Mr Trump apparently prepared for the first of three presidential debates precisely as everyone had suspected he had - hardly at all. What he did do, was use the occasion to rehash the themes he offers his supporters at rallies on the debate trail.

That, he did well. He gave it to her arguably most effectively on trade policy, declaring that the NAFTA treaty “signed by your husband” in 1993 "was one of the worst”. He charged her with having been asleep at the wheel when Isis began its rampage across Iraq and Syria.

Those already determined to vote for him will have glowed in front of their television sets. For a moment in the early running, it almost looked like he was going to pull off a presidential, restrained version of himself. He was a little vivid describing the crime crisis afflicting cities like Chicago, but vivid and visceral has worked for Mr Trump thus far. For the most part.

The country is a mess, American foreign policy is a mess and Ms Clinton, who has been part of the establishment running it for the last thirty years, was thus responsible. And when Ms Clinton talked earnestly about the economy and tried to coin a phrase about Trumped-Up Trickle Down economic policy, it’s doubtful it stuck with many viewers.

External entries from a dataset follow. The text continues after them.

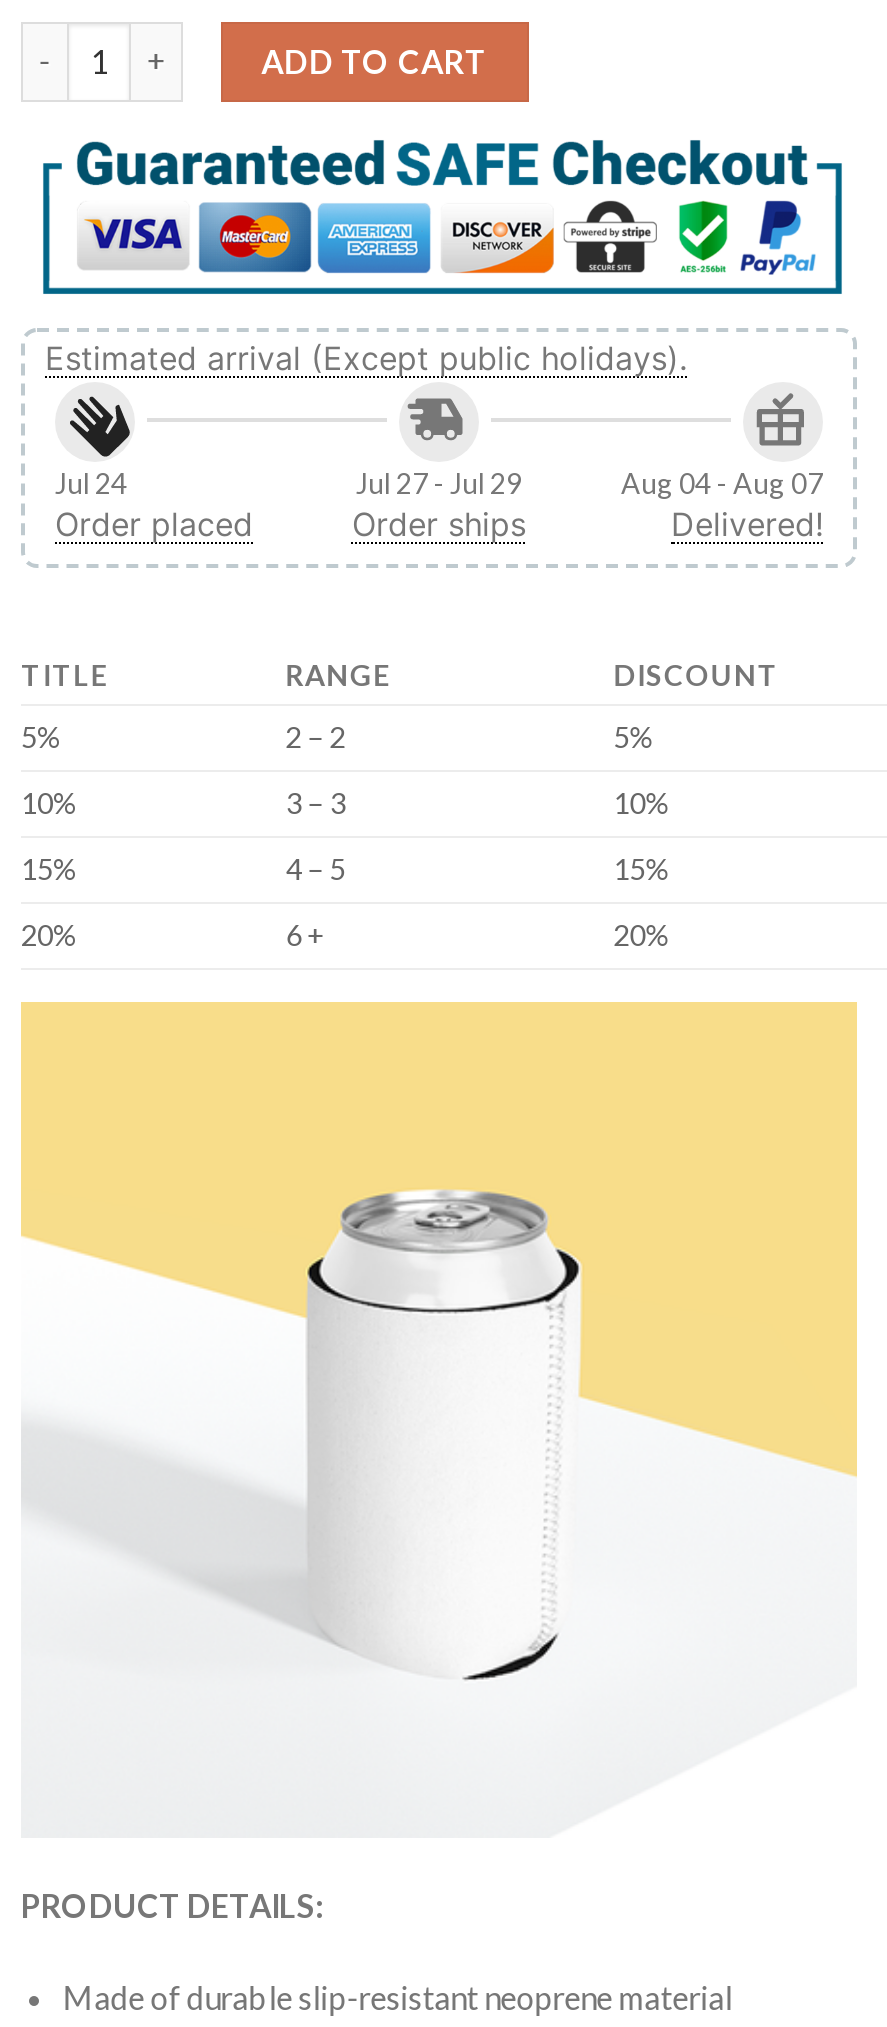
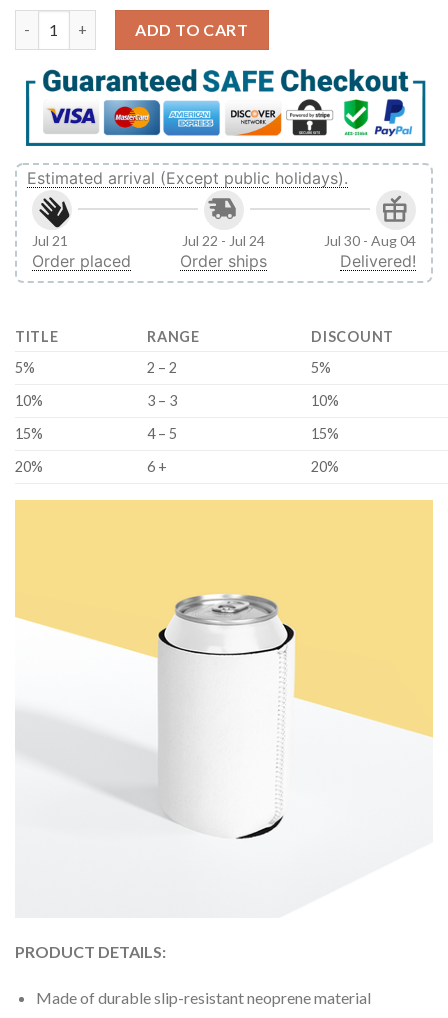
- Jul 24
+ Jul 21

- Jul 27 - Jul 29
+ Jul 22 - Jul 24

- Aug 04 - Aug 07
+ Jul 30 - Aug 04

But what was happening was actually something slightly different. Ms Clinton was deliberately letting Trump be Trump, in the certain knowledge that she would soon be able to dangle bait before him and that he would take it and from thereon out he wouuld start to veer off the rails. Which is exactly what happened. A Trump train crash indeed ensued.

That does assume, of course, that he had a script for the debate. But that seems doubtful, since he failed to say a word about the Clinton Foundation and the alleged conflict of interest that donations to it posed for Ms Clinton when she was Secretary of State - a favourite topic for many of his supporters - and allowed the email controversy to slip by in a matter of moments.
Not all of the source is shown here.